__Requirement__.
Copy every line of the entries that includes the word "sizing".
-- Extracted records follows --
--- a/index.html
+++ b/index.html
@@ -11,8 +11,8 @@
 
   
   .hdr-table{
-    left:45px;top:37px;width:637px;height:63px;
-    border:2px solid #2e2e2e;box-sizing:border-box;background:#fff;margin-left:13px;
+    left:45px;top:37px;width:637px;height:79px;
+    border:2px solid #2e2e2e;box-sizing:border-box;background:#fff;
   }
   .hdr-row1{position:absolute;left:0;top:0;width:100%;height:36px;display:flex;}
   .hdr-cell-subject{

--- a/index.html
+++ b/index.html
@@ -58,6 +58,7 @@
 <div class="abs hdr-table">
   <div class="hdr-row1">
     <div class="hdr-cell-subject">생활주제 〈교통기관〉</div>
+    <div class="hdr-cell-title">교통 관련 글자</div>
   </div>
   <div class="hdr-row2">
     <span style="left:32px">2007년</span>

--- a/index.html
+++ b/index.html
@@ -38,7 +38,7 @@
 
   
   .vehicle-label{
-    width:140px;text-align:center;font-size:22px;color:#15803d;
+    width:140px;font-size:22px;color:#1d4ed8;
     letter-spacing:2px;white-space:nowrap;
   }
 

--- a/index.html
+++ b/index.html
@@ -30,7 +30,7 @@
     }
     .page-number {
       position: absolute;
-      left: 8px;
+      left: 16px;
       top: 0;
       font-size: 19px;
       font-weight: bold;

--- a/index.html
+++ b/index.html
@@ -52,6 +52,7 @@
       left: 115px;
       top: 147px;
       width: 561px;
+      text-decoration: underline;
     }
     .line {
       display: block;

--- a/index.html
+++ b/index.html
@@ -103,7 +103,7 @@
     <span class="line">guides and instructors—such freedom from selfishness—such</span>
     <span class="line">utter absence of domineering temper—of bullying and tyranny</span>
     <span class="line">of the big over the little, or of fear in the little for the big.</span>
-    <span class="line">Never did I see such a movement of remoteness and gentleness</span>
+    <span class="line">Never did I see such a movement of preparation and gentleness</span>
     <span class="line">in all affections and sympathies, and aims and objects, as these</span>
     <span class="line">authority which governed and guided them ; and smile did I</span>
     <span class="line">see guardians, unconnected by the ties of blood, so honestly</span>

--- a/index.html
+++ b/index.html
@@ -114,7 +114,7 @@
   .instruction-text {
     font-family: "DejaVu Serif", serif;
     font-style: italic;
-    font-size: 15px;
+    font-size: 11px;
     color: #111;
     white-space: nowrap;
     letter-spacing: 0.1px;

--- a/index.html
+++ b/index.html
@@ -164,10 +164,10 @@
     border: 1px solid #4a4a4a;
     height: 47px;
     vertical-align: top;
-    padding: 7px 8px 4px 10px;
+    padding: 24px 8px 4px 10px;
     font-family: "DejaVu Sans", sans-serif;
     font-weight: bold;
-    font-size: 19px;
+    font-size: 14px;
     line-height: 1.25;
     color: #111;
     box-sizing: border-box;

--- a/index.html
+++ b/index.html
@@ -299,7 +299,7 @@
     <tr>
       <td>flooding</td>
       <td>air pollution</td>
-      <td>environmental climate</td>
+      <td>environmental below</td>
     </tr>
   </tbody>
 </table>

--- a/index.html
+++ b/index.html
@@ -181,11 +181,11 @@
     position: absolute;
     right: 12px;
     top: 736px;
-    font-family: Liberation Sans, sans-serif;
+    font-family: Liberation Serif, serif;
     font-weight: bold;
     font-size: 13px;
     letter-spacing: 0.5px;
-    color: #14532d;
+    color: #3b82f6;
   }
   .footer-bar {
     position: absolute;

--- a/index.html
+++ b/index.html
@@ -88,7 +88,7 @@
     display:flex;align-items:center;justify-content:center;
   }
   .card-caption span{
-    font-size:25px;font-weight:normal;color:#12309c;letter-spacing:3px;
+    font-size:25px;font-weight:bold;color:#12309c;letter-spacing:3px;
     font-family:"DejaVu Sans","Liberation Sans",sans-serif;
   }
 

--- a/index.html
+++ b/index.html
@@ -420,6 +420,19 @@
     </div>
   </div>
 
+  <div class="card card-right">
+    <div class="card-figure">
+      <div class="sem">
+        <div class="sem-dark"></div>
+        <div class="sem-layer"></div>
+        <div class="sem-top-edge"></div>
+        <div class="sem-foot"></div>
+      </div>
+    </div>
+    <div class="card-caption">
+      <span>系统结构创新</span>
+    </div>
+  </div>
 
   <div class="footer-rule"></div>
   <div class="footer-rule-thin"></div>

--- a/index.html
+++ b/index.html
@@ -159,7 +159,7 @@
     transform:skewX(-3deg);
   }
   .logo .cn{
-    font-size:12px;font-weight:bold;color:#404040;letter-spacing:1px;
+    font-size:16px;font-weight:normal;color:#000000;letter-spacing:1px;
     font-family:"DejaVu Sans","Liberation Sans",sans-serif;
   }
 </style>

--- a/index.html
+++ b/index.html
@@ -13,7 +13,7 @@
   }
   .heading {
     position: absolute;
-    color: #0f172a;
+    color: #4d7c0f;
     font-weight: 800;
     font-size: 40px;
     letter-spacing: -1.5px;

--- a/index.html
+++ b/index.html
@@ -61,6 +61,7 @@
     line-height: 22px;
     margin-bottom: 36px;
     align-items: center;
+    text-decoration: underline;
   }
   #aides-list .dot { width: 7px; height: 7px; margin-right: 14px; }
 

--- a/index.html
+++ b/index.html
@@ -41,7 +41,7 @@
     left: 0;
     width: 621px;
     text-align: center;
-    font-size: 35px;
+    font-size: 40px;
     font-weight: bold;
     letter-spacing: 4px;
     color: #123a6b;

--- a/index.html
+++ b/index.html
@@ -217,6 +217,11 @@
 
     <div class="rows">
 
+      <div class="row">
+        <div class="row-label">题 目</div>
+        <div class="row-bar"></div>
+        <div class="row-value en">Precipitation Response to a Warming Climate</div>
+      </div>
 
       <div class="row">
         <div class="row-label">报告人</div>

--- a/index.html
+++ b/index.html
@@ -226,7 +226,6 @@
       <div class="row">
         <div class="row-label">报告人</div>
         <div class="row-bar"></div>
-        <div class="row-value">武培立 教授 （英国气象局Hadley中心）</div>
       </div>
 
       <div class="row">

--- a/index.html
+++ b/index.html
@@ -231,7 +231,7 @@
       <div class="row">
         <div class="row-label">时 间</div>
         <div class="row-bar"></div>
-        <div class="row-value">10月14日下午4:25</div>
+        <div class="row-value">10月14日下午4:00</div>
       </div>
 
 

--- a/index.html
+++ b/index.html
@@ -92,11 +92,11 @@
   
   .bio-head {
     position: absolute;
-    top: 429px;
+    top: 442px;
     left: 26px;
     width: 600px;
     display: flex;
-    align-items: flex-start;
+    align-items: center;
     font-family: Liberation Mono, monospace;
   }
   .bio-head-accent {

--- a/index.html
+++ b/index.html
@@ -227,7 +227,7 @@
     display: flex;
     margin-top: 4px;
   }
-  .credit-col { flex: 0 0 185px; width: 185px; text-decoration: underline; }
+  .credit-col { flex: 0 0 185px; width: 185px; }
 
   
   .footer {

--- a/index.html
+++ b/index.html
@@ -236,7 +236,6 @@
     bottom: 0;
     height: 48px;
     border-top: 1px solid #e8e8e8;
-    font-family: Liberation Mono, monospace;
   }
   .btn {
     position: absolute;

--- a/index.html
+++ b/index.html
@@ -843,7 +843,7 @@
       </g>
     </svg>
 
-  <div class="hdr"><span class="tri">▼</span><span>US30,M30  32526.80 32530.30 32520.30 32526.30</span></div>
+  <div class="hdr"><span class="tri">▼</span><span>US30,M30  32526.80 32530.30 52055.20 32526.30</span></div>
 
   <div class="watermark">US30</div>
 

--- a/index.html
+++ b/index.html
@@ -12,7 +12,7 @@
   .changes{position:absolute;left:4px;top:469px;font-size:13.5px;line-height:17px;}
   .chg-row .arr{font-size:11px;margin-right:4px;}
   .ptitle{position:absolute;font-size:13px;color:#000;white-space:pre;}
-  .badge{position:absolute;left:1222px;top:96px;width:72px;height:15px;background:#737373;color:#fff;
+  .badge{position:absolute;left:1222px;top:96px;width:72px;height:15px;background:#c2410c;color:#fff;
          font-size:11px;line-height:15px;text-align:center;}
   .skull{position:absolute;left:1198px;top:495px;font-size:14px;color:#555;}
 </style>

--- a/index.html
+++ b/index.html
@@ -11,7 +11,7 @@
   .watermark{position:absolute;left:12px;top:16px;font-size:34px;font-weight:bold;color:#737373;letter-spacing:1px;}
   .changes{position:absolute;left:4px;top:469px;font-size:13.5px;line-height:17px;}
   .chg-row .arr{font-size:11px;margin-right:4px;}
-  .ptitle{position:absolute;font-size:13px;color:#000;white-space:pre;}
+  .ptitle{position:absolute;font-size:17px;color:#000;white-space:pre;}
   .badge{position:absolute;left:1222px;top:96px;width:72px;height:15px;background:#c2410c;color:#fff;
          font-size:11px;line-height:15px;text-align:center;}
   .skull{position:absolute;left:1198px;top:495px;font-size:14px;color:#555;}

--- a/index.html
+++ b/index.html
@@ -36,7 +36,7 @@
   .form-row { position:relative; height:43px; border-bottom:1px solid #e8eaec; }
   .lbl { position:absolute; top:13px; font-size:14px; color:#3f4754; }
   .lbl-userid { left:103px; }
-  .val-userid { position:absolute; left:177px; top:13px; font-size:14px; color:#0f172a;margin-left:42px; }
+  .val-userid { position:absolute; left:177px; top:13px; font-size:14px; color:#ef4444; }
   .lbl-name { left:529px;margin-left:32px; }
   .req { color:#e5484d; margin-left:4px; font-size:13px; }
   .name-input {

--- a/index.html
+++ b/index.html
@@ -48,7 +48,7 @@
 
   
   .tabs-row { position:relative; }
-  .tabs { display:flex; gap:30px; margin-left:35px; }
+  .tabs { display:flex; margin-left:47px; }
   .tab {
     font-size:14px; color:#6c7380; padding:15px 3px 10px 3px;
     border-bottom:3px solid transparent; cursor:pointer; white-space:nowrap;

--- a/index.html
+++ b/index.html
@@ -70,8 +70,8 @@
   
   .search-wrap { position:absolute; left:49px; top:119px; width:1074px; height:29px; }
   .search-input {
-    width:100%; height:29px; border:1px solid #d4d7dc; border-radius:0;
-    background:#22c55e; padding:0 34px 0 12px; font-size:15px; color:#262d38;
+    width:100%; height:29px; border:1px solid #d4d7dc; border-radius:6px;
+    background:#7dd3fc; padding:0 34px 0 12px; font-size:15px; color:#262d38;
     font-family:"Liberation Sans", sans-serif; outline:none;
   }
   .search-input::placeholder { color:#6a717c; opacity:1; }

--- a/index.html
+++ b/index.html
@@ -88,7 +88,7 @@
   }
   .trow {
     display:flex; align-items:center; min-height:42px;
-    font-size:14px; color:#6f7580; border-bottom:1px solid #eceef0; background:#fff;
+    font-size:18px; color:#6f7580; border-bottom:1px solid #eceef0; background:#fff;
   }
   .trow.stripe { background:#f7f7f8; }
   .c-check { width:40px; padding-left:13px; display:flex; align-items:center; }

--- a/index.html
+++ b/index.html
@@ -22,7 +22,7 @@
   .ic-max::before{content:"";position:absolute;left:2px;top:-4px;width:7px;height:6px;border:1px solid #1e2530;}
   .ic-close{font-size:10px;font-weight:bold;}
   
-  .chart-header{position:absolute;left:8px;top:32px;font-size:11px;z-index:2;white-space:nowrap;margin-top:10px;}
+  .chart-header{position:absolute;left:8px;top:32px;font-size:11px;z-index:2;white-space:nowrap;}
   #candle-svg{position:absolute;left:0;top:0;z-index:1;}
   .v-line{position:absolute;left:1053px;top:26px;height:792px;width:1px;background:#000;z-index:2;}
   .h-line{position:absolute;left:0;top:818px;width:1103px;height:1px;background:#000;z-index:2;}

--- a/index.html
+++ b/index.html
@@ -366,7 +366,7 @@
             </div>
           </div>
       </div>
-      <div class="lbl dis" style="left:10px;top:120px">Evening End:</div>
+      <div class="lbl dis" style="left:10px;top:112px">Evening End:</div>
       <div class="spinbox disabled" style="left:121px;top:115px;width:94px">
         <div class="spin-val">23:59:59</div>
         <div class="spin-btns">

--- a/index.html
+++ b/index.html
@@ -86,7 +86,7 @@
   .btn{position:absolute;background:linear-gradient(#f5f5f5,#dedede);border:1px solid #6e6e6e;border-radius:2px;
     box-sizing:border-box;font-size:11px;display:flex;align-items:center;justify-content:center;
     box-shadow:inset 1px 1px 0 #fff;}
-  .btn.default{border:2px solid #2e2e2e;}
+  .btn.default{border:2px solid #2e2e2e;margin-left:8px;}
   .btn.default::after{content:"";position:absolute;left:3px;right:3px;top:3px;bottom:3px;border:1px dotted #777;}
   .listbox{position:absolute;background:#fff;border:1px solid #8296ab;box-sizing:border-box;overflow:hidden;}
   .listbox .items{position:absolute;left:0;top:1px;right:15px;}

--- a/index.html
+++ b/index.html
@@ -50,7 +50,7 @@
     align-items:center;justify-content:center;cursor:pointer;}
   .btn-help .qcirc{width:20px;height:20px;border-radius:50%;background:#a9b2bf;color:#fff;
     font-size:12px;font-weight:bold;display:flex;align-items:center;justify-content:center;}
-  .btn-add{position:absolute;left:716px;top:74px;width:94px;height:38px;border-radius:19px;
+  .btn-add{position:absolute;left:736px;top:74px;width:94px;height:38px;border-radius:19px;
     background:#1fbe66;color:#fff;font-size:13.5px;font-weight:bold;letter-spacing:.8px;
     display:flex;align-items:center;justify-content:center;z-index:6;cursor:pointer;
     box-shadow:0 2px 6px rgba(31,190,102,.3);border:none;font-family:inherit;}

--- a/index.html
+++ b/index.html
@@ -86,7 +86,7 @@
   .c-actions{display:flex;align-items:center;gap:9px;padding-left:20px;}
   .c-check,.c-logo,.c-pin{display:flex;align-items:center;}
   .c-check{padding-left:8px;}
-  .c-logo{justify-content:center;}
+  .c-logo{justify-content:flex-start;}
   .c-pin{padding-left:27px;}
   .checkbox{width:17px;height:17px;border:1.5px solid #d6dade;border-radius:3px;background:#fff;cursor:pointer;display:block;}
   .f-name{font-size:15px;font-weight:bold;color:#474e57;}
-- Extracted records concluded --
__Solution to this exercise__.
-    border:2px solid #2e2e2e;box-sizing:border-box;background:#fff;margin-left:13px;
+    border:2px solid #2e2e2e;box-sizing:border-box;background:#fff;
     box-sizing: border-box;
     box-sizing:border-box;font-size:11px;display:flex;align-items:center;justify-content:center;
   .listbox{position:absolute;background:#fff;border:1px solid #8296ab;box-sizing:border-box;overflow:hidden;}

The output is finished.